D'incompréhension, Kei battit précipitamment des paupières, fixant Clio et son doux visage, et dont les yeux d'or en amande ne pouvaient que la considérer avec tendresse et compassion.
- Pardon ? répéta-t-elle.
- Albator doit enfin trouver la rose de sa vie et non plus en prendre les épines en plein cœur. Il a perdu cet espoir, s'est blindé et plus rien ne compte pour lui, sa vie moins que jamais. Les lèvres de la femme qui l'aimera, les rires et sourires de ses enfants. Un jour, je suis sûre qu'il y aura droit, il le mérite plus que n'importe qui.

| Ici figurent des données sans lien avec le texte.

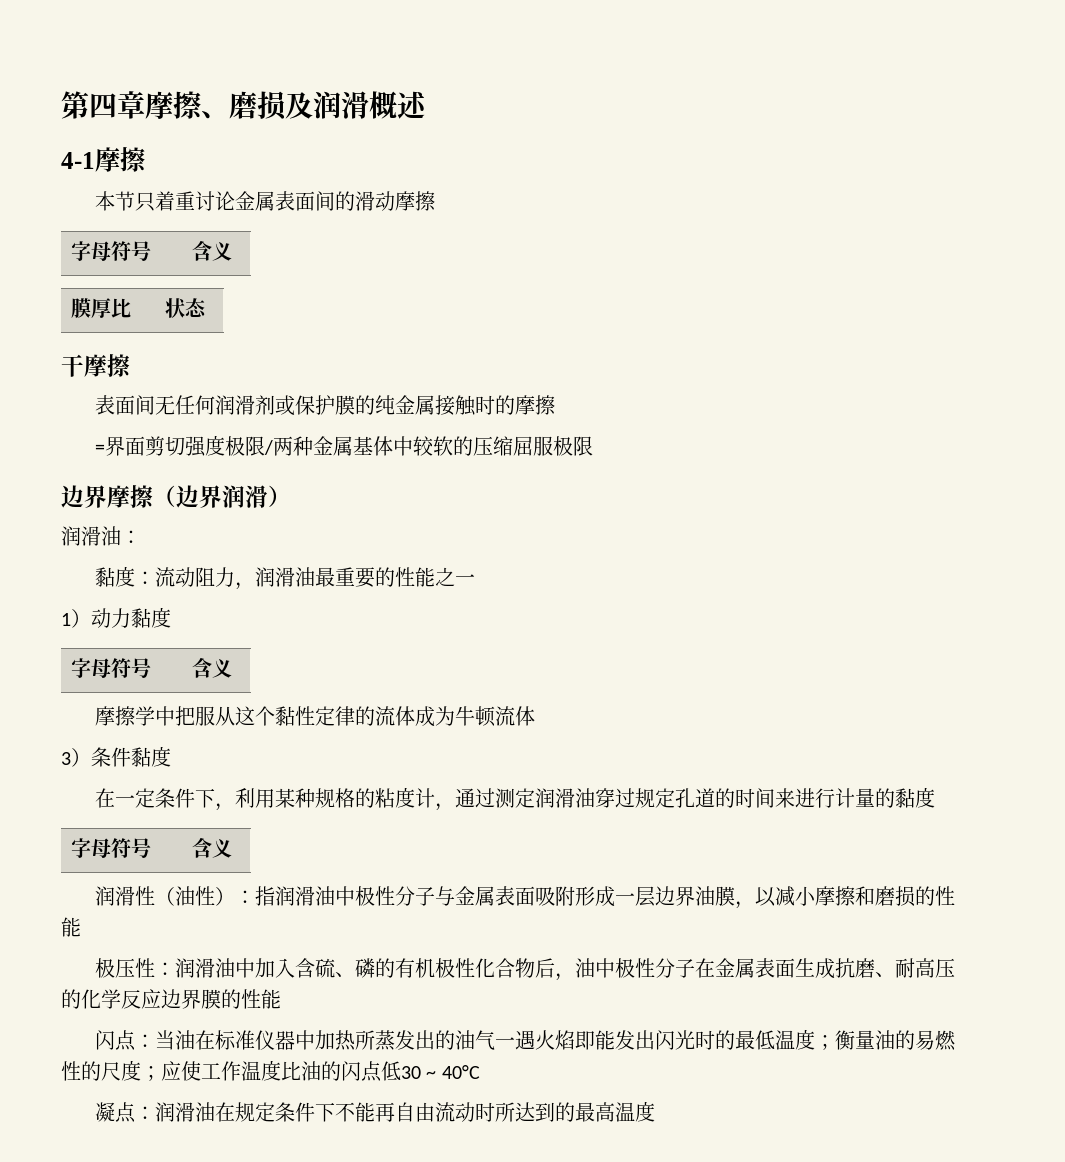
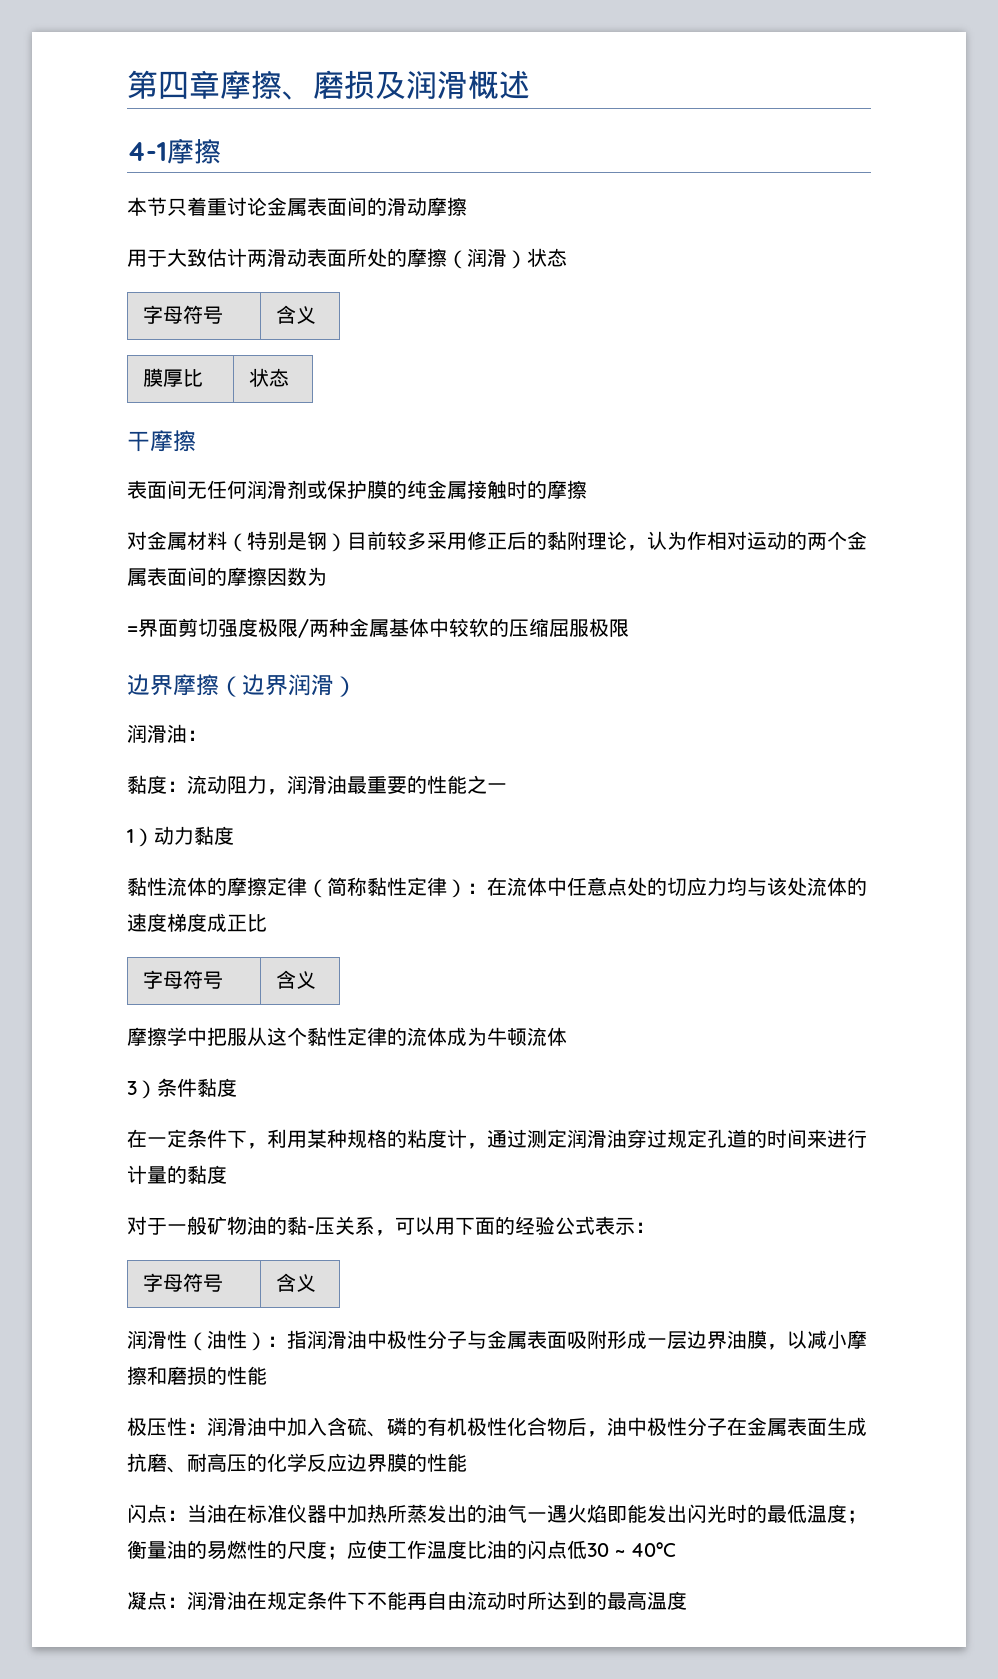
(436, 201) none -> [127,248,567,269] // 用于大致估计两滑动表面所处的摩擦（润滑）状态
(556, 405) none -> [127,531,867,552] [127,567,327,586] // 对金属材料（特别是钢）目前较多采用修正后的黏附理论，认为作相对运动的两个金属表面间的摩擦因数为
(171, 617) none -> [127,877,867,898] [127,913,267,932] // 黏性流体的摩擦定律（简称黏性定律）：在流体中任意点处的切应力均与该处流体的速度梯度成正比
(936, 797) none -> [127,1216,655,1236] // 对于一般矿物油的黏-压关系，可以用下面的经验公式表示：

- Il le faut ! décréta Kei. J'espère pouvoir en être témoin. Toi et ton optimisme forcené. Je crois que parfois je te déteste pour cela, et dans le même temps, je t'admire pour cette foi absolue. Est-ce que tes dons te permettent de voir le futur proche du capitaine ?
- En effet. Et il n'est qu'auréolé d'obscurité, comme le lui a prédit Maetel quand nous avons croisé le 999 et qu'il l'a rembarrée !
- Raison de plus pour que je m'éloigne. J'ai besoin d'avoir ma propre vie, de prendre mon destin en mains, que je sache ce dont je suis vraiment capable. J'ai un jour eu la responsabilité entière de l'Arcadia !
- Personne n'a oublié, et Albator le premier. Il t'a sait gré d'avoir sauvé le vaisseau et les membres d'équipage. Ensuite, il a fait enterrer les deux Marins qu'il avait lui-même abattu dans le sol d'une planète comme ils l'avaient demandé dans l'enregistrement de leurs dernières volontés.
- C'est là qu'il a pris un sacré coup, poursuivit Kei. Il avait tué deux hommes qui lui avaient fait entière confiance, s'étaient engagés sous sa bannière qui était alors de liberté. Il ne se pardonnera jamais d'avoir commis cette abomination sous le contrôle de cette ancienne Reine Sylvidre réincarnée sous forme de graine infinitésimale qui avait empoisonné et envahi son corps… Et ces influences ne me sont plus supportables. Il faut que je parte, Clio, absolument, sinon moi aussi j'y perdrai mon âme. A toi de veiller sur celle d'Albator.
- Je t'en donne ma parole.
- Et tâche aussi que Mayu revienne à de meilleurs sentiments. Depuis que l'adolescente qu'elle est cède aux sirènes de l'amour et rejette celui qui lui a consacré sa vie, manquant souvent la perdre, cela contribue à ce qu'il soit parti dans un cycle d'autodestruction qui arrivera bientôt à son terme. Plus rien ne lui importe. Clio, ne veille pas sur lui, sauve-le !
- J'en ai bien l'intention.
Et rassurée, Kei quitta une passerelle dont elle n'avait plus l'intention de fouler le sol.
Ses rêves, ses certitudes et ses idéaux avaient volé en éclats et si elle les regrettait, elle ne voulait plus que songer à son propre avenir – futur dont un pirate balafré ne pouvait faire partie, si tant était qu'il ait encore une longue espérance de vie.